=== RECORDS FOR THE TASK ===

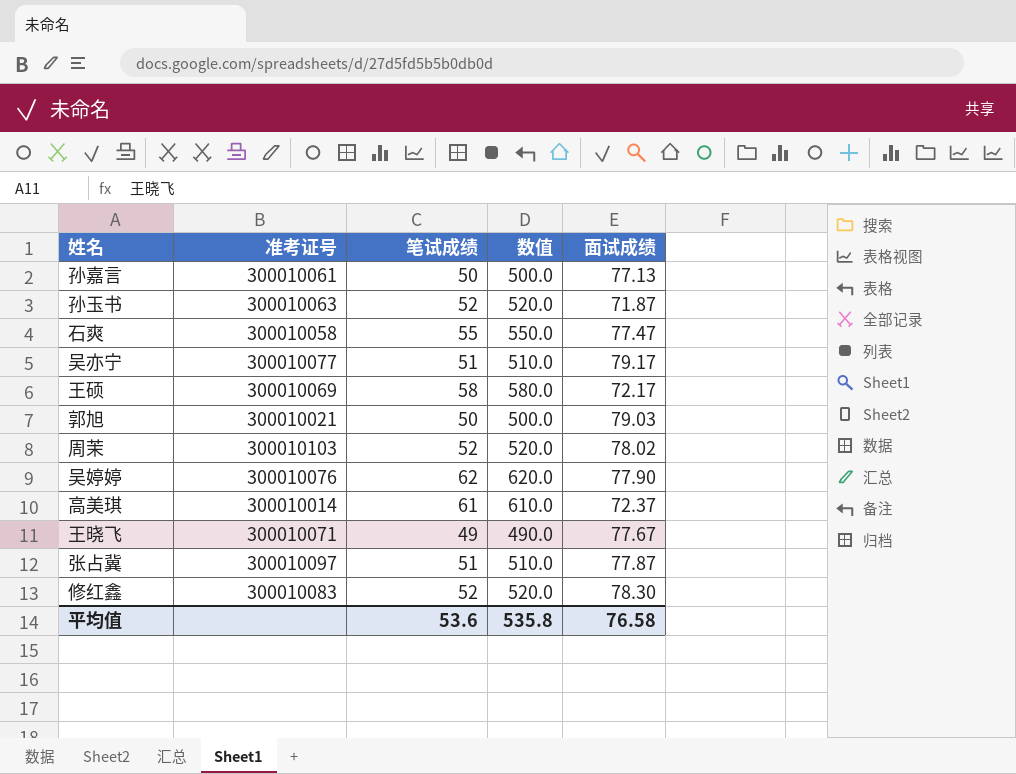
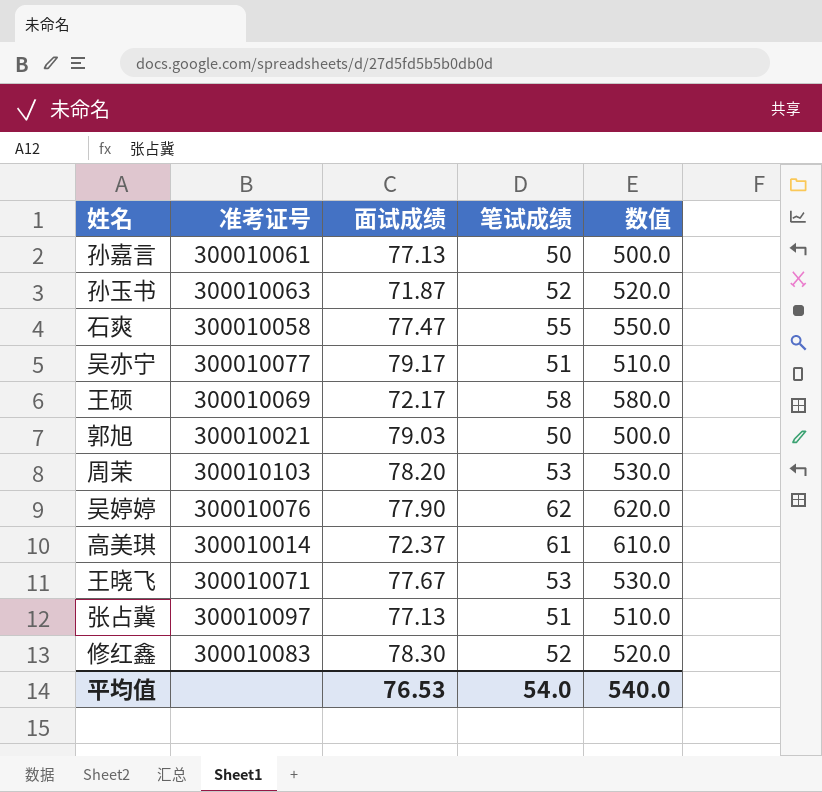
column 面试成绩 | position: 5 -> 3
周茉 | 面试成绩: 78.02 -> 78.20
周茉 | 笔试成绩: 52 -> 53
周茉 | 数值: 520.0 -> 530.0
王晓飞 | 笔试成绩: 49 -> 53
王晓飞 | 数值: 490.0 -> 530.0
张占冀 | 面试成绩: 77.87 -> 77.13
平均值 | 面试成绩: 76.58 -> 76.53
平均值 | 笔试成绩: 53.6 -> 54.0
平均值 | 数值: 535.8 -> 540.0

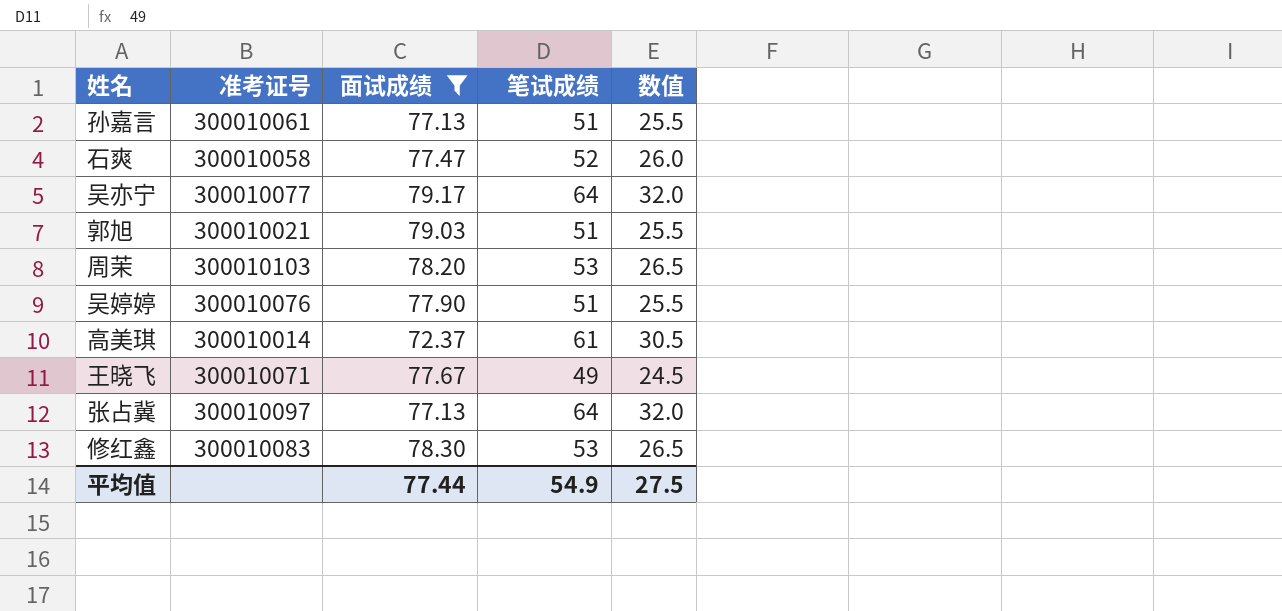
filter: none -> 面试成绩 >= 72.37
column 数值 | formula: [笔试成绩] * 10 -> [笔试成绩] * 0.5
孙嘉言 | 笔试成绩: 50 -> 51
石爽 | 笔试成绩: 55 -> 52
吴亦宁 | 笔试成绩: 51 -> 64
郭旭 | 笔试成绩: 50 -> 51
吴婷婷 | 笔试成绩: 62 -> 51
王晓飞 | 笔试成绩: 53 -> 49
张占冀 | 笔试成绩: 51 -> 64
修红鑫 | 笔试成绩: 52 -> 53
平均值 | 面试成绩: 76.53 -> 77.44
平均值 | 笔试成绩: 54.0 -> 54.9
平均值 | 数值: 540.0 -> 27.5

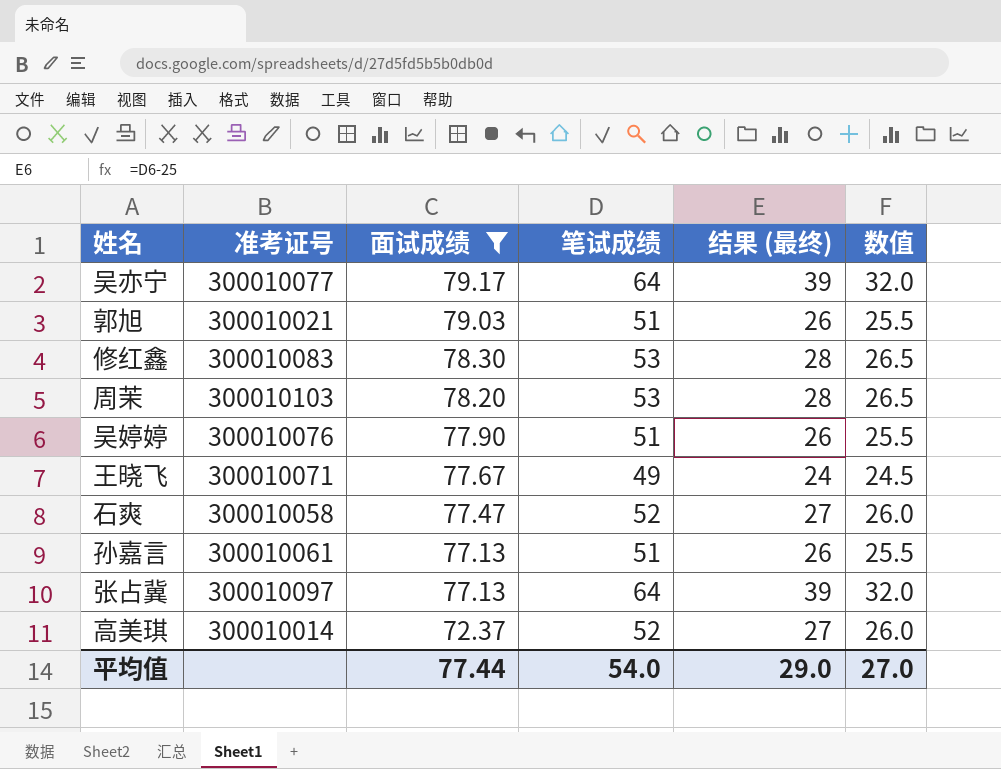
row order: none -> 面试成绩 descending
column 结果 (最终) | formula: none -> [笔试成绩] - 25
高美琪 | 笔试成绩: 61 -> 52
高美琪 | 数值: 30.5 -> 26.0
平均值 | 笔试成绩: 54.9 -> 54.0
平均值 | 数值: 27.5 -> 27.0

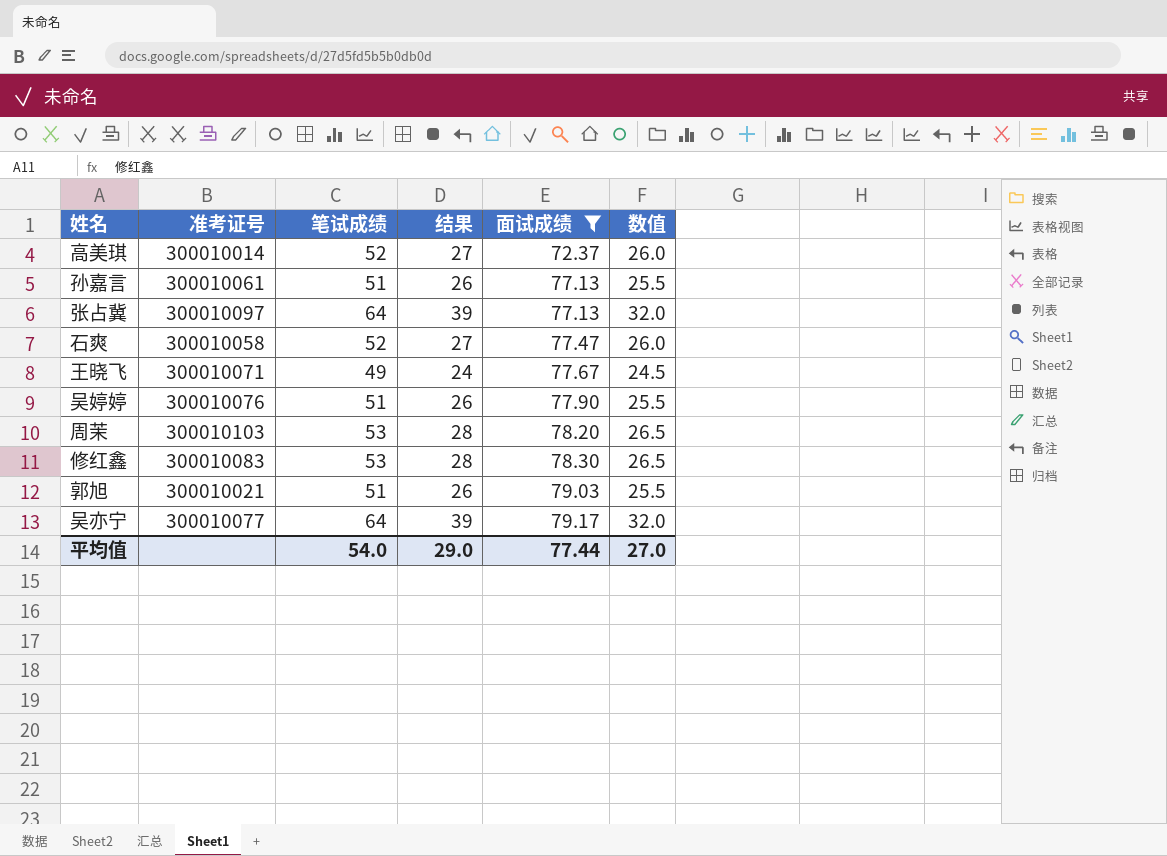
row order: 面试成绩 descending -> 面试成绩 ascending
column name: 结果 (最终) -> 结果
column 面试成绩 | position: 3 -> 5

===
=== RECORDS FOR THE TASK ===

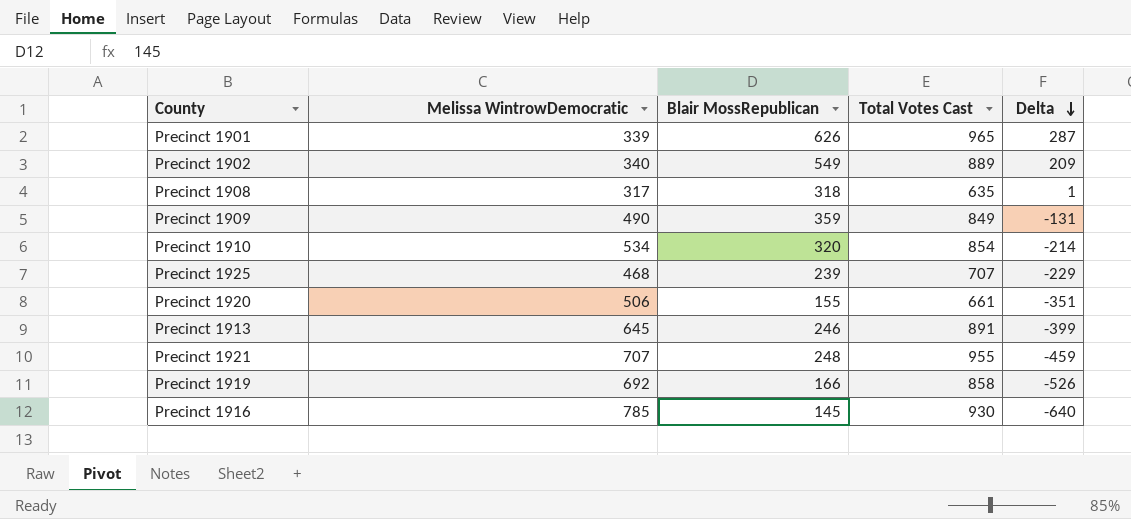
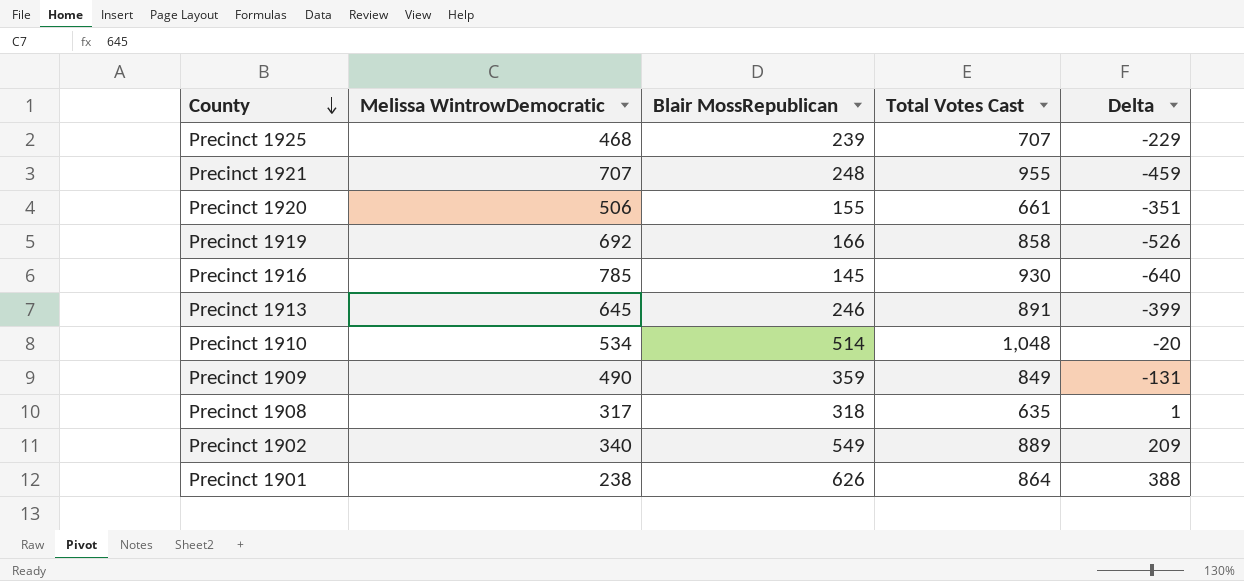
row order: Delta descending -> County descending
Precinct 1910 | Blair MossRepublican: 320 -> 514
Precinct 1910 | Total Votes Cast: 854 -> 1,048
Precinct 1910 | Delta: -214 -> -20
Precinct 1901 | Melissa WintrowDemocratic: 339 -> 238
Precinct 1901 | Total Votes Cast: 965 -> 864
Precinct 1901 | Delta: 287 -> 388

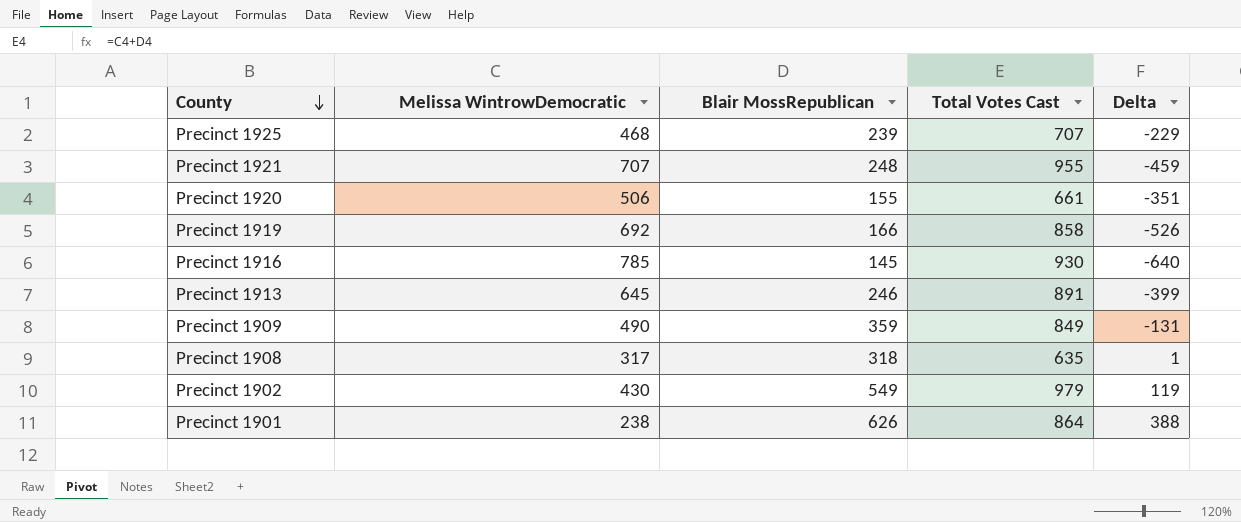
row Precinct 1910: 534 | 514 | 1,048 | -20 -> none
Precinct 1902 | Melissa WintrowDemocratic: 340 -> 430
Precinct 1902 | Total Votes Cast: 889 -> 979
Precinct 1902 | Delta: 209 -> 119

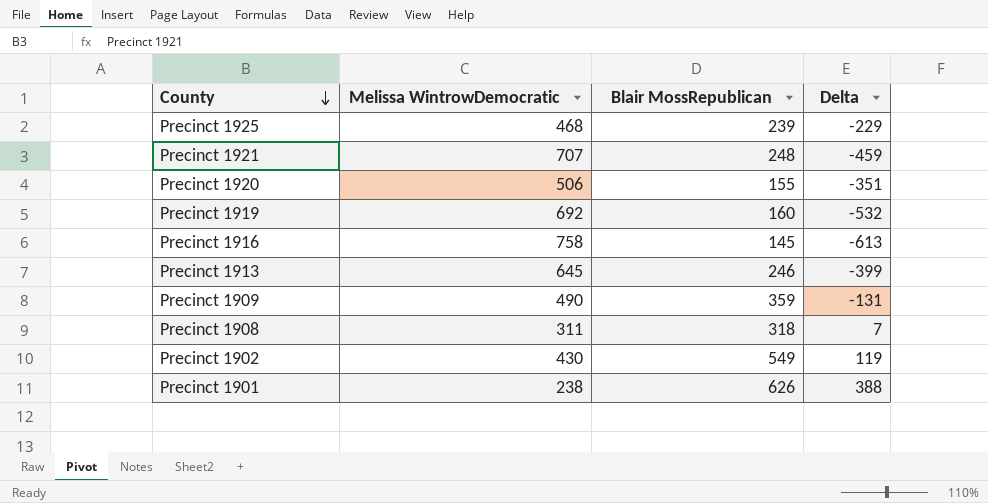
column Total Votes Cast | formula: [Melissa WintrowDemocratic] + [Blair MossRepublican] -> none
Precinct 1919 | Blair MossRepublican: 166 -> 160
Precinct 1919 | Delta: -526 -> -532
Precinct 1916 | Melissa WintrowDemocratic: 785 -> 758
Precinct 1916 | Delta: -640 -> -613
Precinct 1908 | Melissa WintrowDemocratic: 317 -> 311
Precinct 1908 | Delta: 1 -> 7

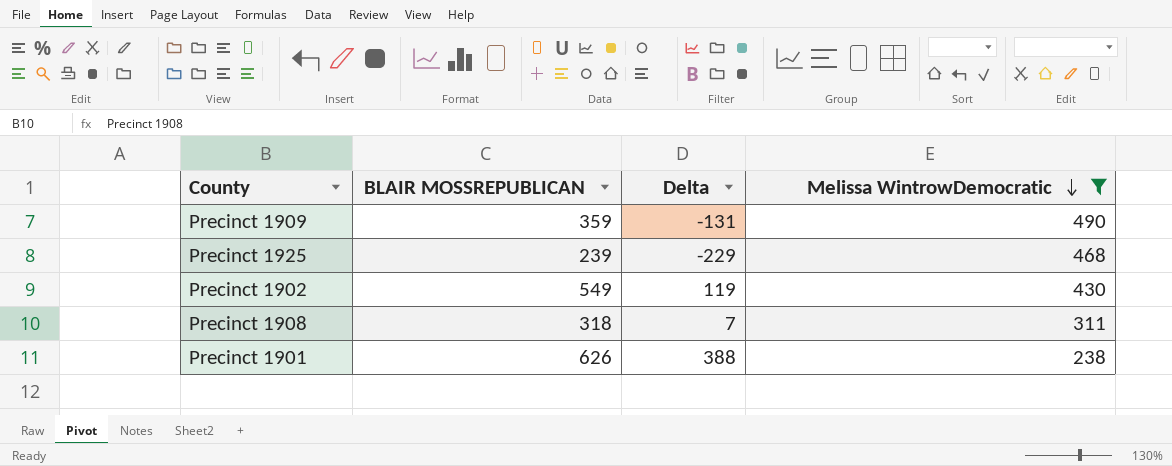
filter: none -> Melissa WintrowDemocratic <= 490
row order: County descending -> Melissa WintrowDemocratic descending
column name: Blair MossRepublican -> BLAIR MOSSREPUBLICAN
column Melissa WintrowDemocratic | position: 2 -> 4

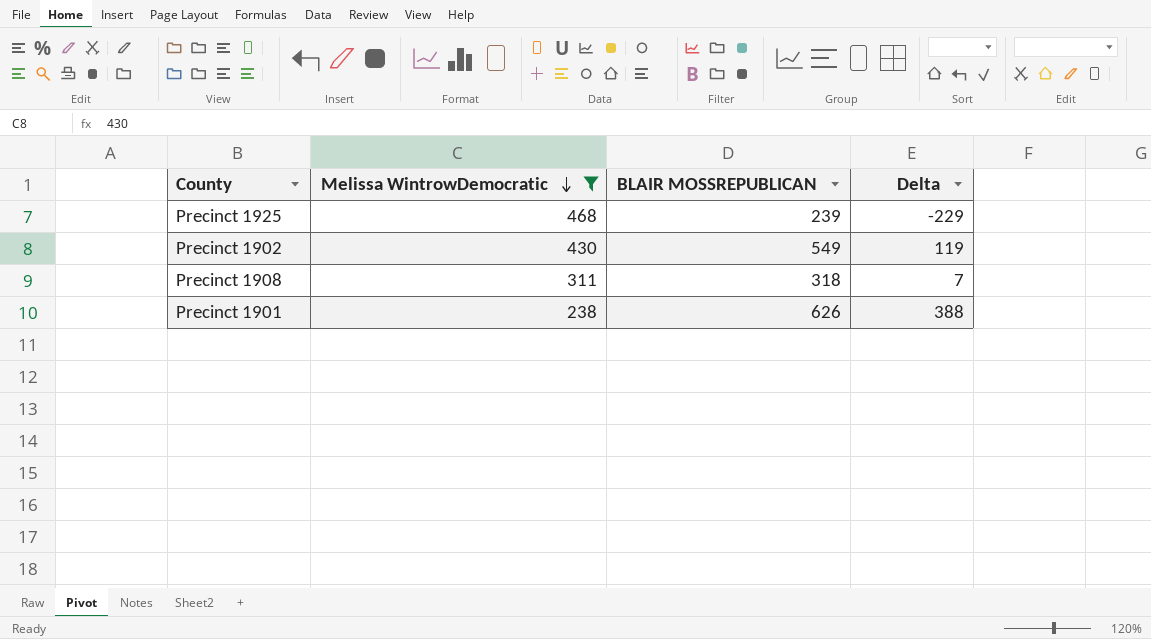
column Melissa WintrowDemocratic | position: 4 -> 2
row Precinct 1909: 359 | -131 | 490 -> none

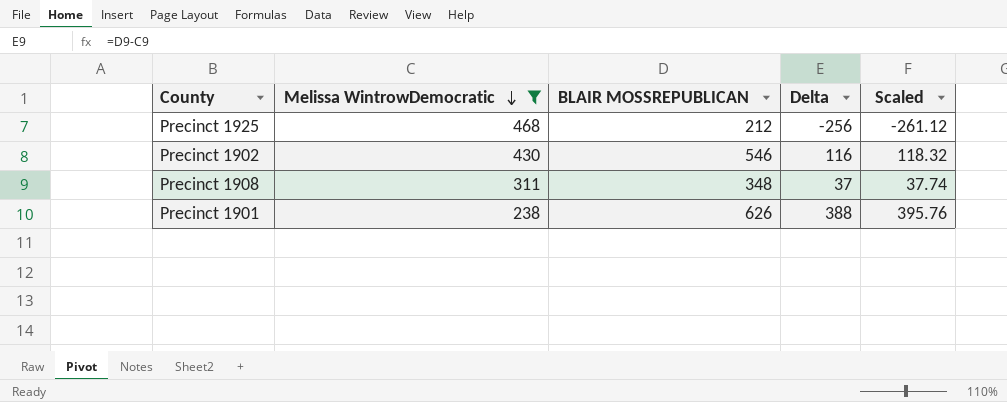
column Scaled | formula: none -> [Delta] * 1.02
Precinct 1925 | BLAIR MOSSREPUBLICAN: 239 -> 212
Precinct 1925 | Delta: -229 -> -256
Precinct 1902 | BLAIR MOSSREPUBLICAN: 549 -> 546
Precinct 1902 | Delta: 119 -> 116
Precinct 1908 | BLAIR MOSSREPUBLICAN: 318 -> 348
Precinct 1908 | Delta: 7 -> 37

===

= DIRECTIONS FOR THIS TASK =
In the records above, find the line with "row order: County" and the line with "Precinct 1908 | Delta: 7 -> 37"; please transcribe exactly those two lines and all lines between them, omitting any picture.

= ANSWER SPACE =
row order: County descending -> Melissa WintrowDemocratic descending
column name: Blair MossRepublican -> BLAIR MOSSREPUBLICAN
column Melissa WintrowDemocratic | position: 2 -> 4

column Melissa WintrowDemocratic | position: 4 -> 2
row Precinct 1909: 359 | -131 | 490 -> none

column Scaled | formula: none -> [Delta] * 1.02
Precinct 1925 | BLAIR MOSSREPUBLICAN: 239 -> 212
Precinct 1925 | Delta: -229 -> -256
Precinct 1902 | BLAIR MOSSREPUBLICAN: 549 -> 546
Precinct 1902 | Delta: 119 -> 116
Precinct 1908 | BLAIR MOSSREPUBLICAN: 318 -> 348
Precinct 1908 | Delta: 7 -> 37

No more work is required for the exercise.